■ Directions for this task
In your copy of the data below, reproduce every entry exactly and omit the pictures.

■ Records to use
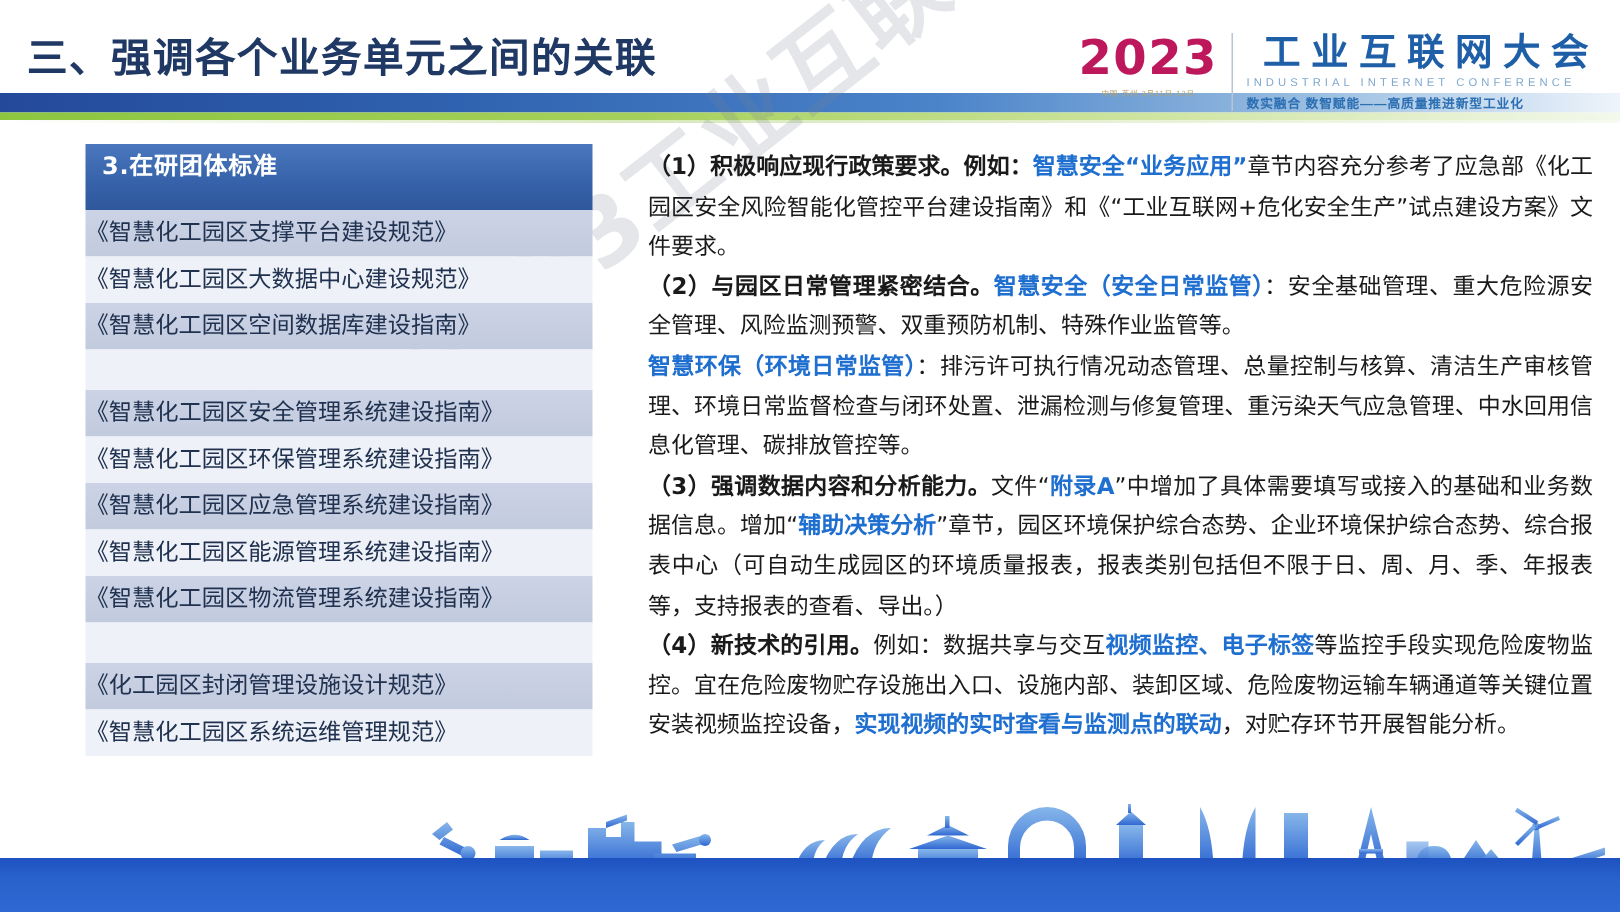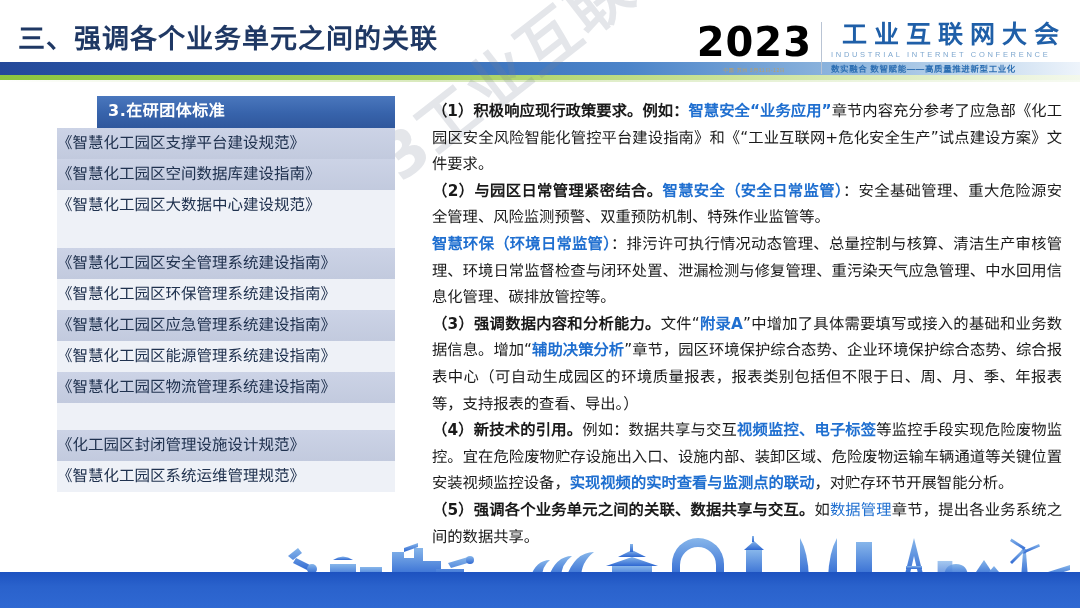"2023" .logo-2023 { color: #000000 -> #be185d; font-size: 40px -> 32px }
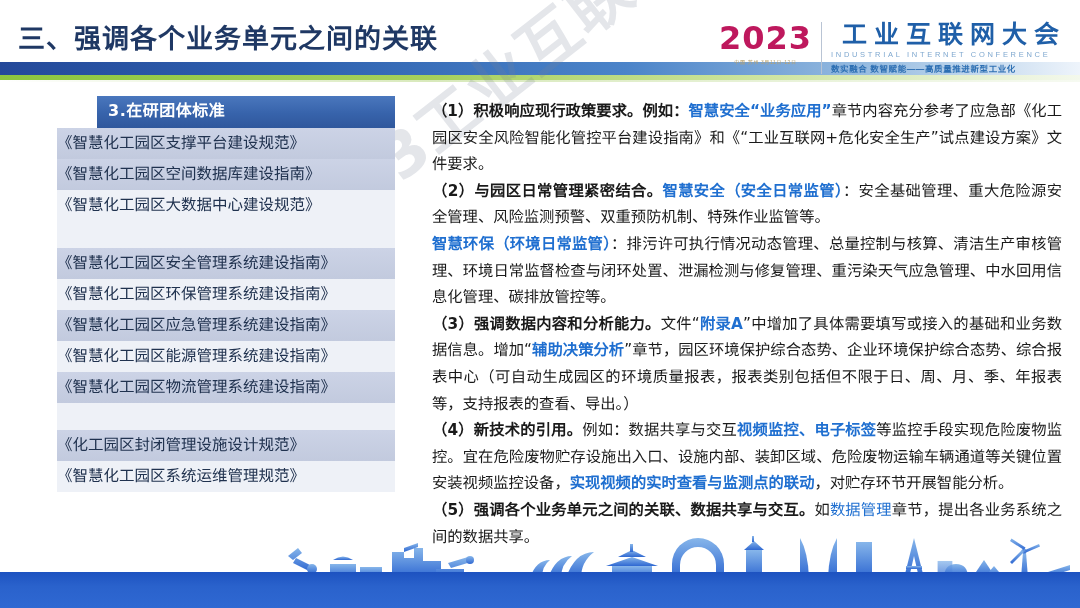"3.在研团体标准" .std-head { height: 32px -> 44px; margin-left: 40px -> none }
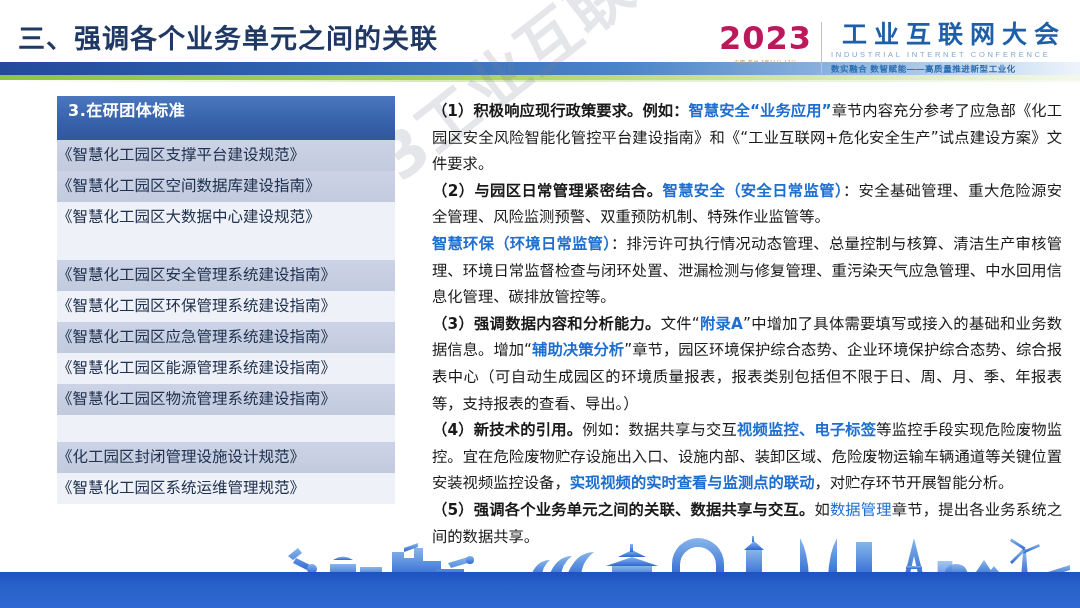"《智慧化工园区空间数据库建设指南》" div.std-row { order: before "《智慧化工园区大数据中心建设规范》" -> after "《智慧化工园区大数据中心建设规范》" }
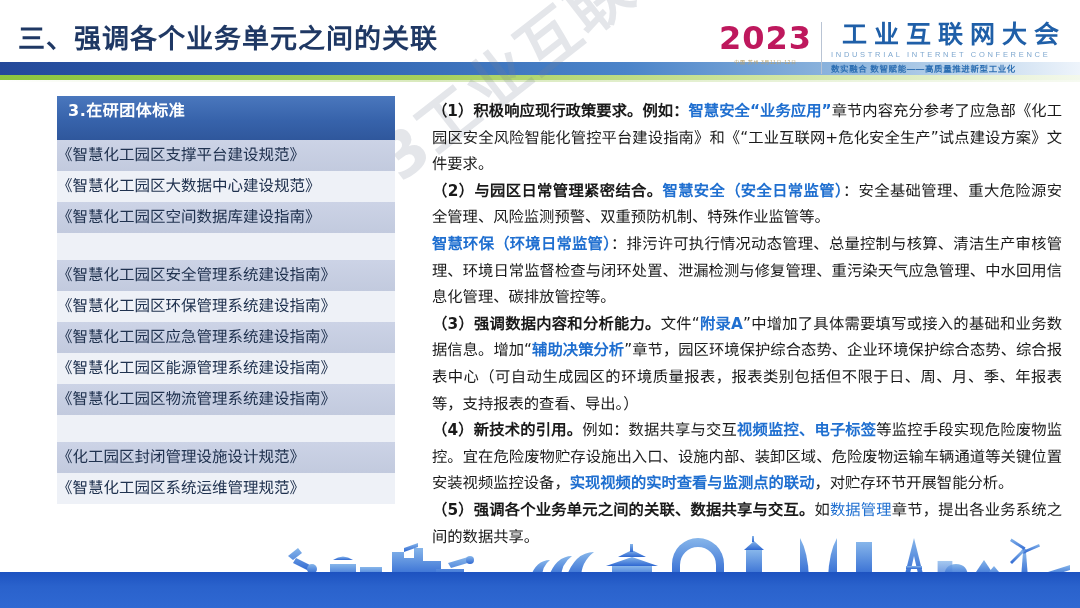"（5）强调各个业务单元之间的关联、数据共享与交互。如数据管理章节，提出各业务系统" p.para { html: <p> <span>（5）</span><span>强调各个业务单元之间的关联、数据共享与交互。</span><span>如</span><span>数据管理</span><span>章节，提出各业务系统之间的数据共享。</span> </p> -> none }
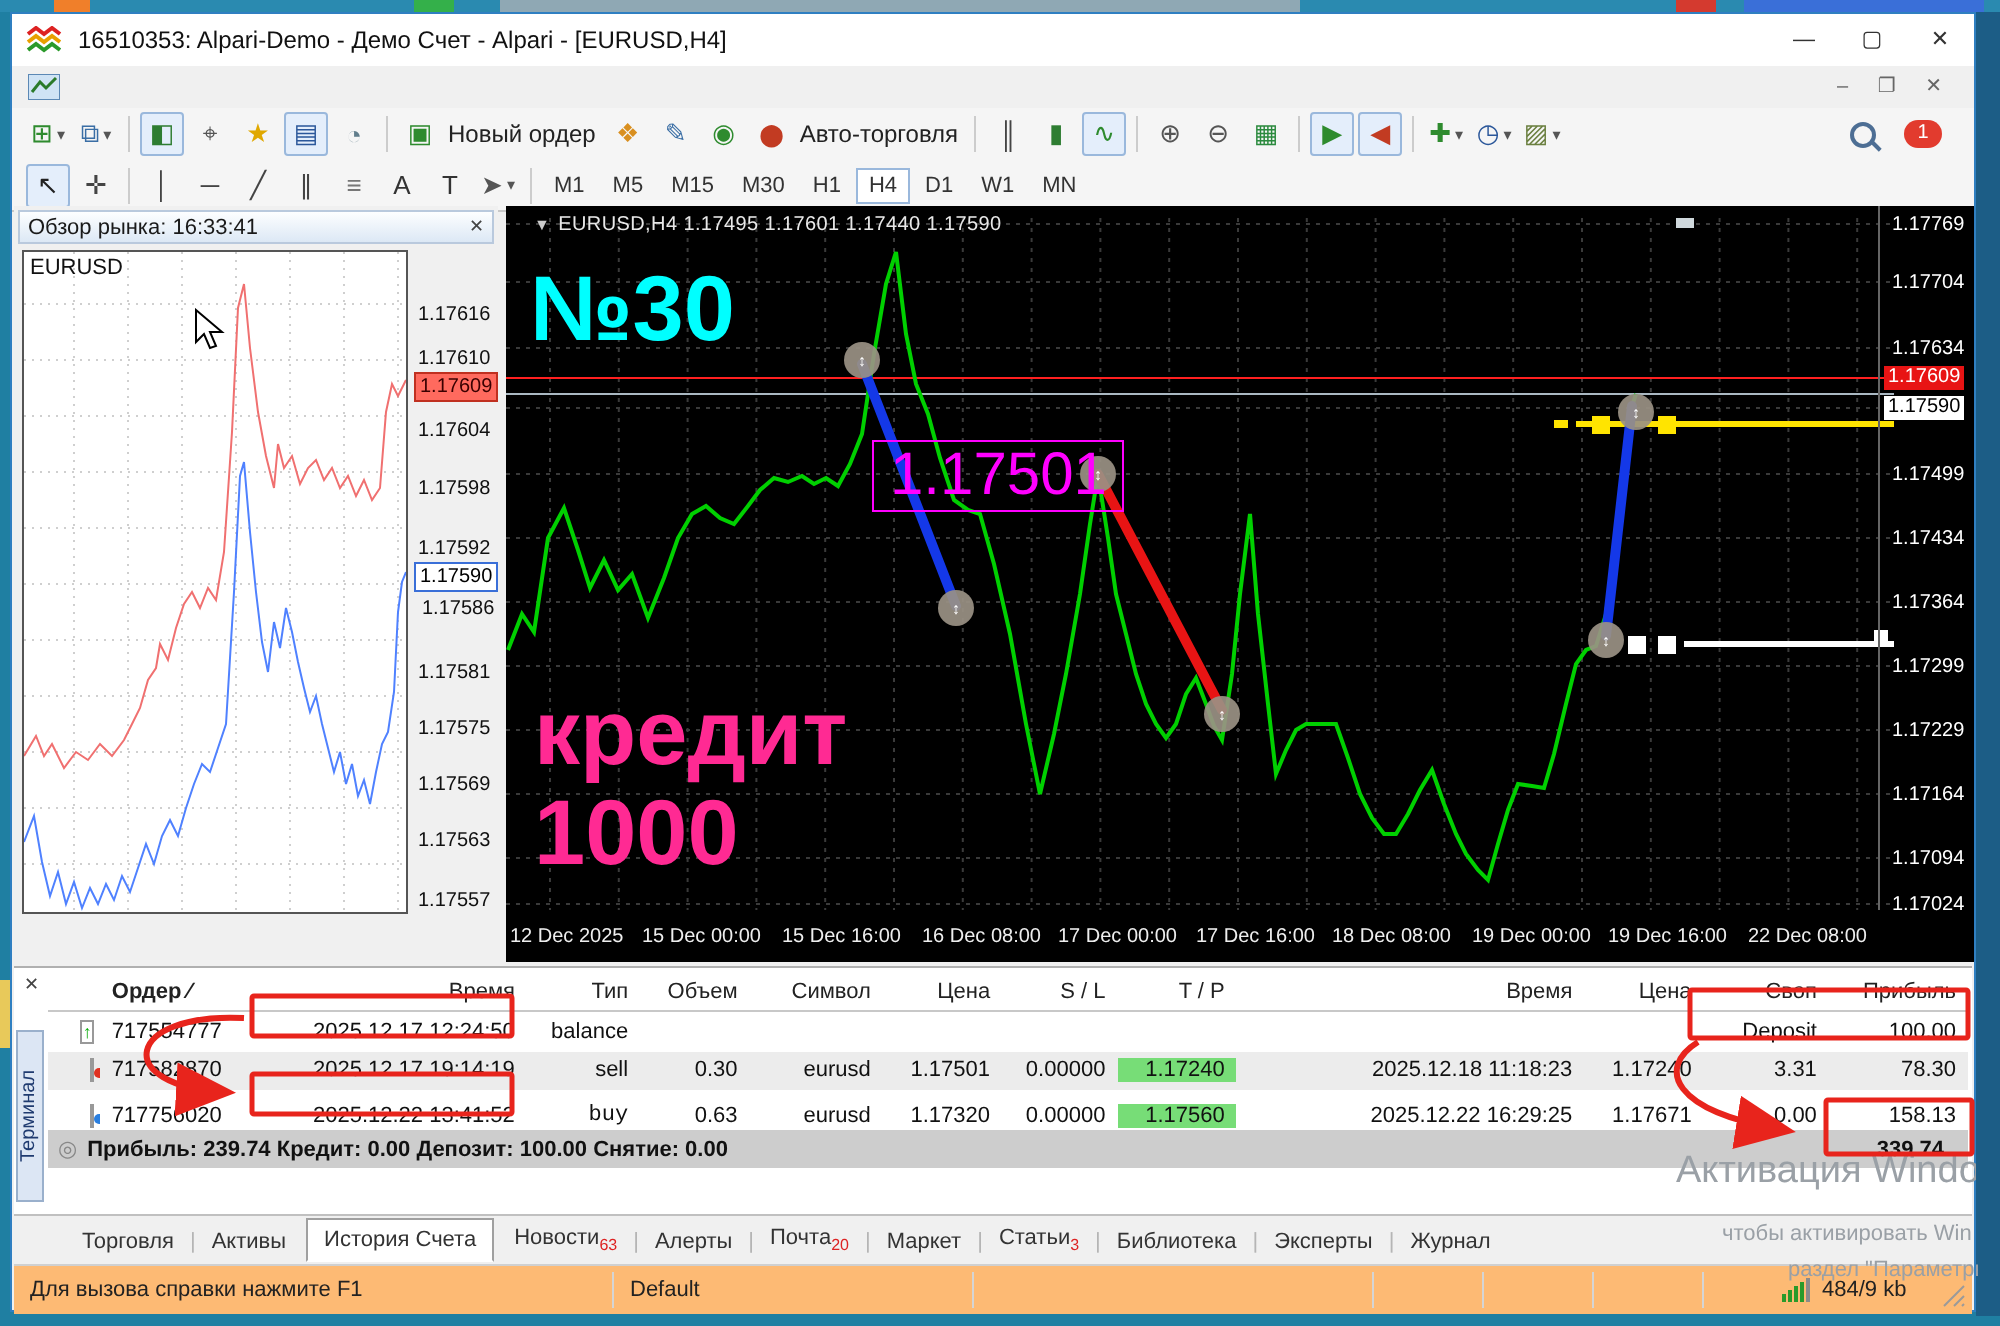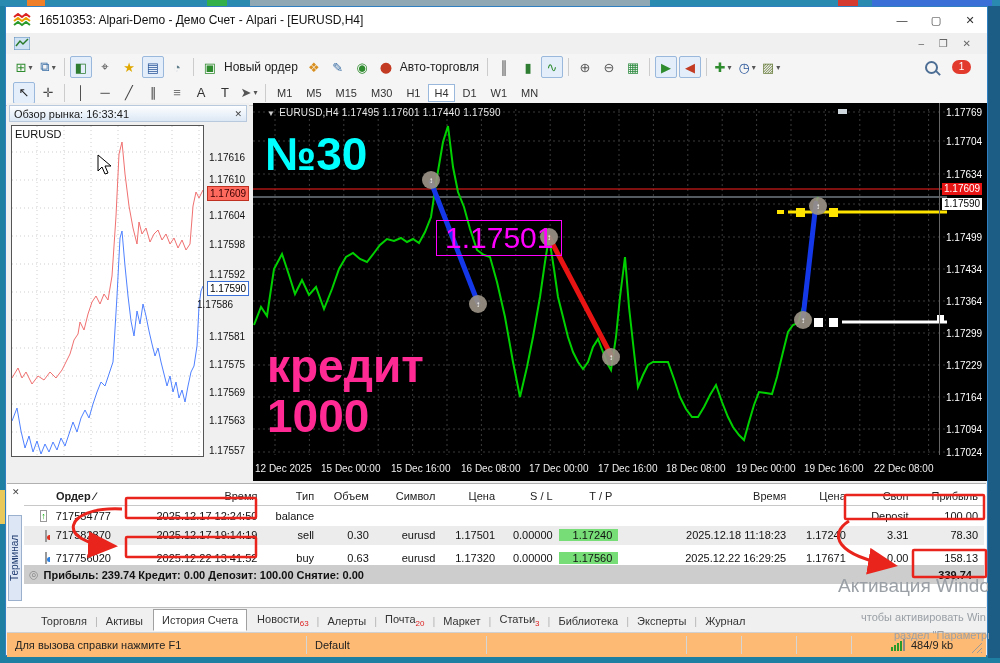"1.17586" span.mw-label { left: 190px -> 204px }
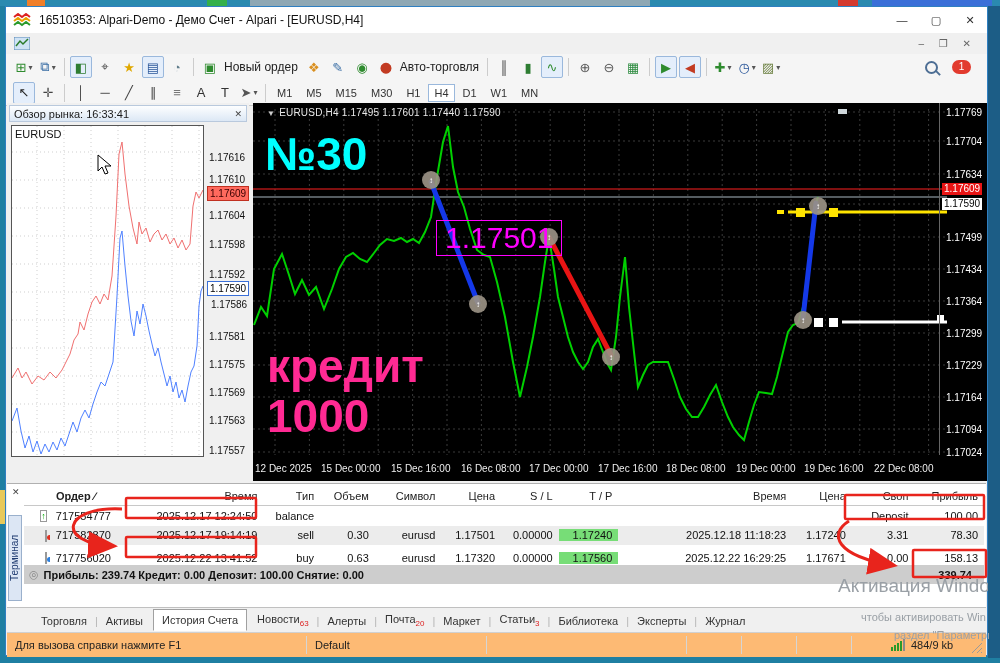"buy" div.tcell { font-family: none -> Liberation Mono, monospace }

■ Reply
"2023" .logo-2023 { color: #000000 -> #be185d; font-size: 40px -> 32px }
"3.在研团体标准" .std-head { height: 32px -> 44px; margin-left: 40px -> none }
"《智慧化工园区空间数据库建设指南》" div.std-row { order: before "《智慧化工园区大数据中心建设规范》" -> after "《智慧化工园区大数据中心建设规范》" }
"（5）强调各个业务单元之间的关联、数据共享与交互。如数据管理章节，提出各业务系统" p.para { html: <p> <span>（5）</span><span>强调各个业务单元之间的关联、数据共享与交互。</span><span>如</span><span>数据管理</span><span>章节，提出各业务系统之间的数据共享。</span> </p> -> none }
"1.17586" span.mw-label { left: 190px -> 204px }
"buy" div.tcell { font-family: none -> Liberation Mono, monospace }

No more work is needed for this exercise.